From the line that contains "tracker analysis on the annex game." to the last line of the entries, set down each line exactly as written, both ends included, with nothing else.
*** Opening of DATA SHOWN ***
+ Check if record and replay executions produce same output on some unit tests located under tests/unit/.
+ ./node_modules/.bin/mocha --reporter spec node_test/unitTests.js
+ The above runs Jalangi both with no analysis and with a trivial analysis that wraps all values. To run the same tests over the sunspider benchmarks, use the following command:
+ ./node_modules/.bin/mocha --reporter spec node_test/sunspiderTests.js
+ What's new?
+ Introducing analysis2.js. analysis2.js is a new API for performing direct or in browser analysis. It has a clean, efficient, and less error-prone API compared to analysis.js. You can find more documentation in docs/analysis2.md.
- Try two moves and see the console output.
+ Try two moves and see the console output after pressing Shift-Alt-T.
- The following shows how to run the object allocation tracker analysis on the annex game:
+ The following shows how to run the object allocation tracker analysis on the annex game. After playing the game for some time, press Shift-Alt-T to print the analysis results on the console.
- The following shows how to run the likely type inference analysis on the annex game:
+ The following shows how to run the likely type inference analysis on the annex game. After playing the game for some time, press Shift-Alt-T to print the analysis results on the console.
*** Close of DATA SHOWN ***
TASK RESULT
+ The following shows how to run the object allocation tracker analysis on the annex game. After playing the game for some time, press Shift-Alt-T to print the analysis results on the console.
- The following shows how to run the likely type inference analysis on the annex game:
+ The following shows how to run the likely type inference analysis on the annex game. After playing the game for some time, press Shift-Alt-T to print the analysis results on the console.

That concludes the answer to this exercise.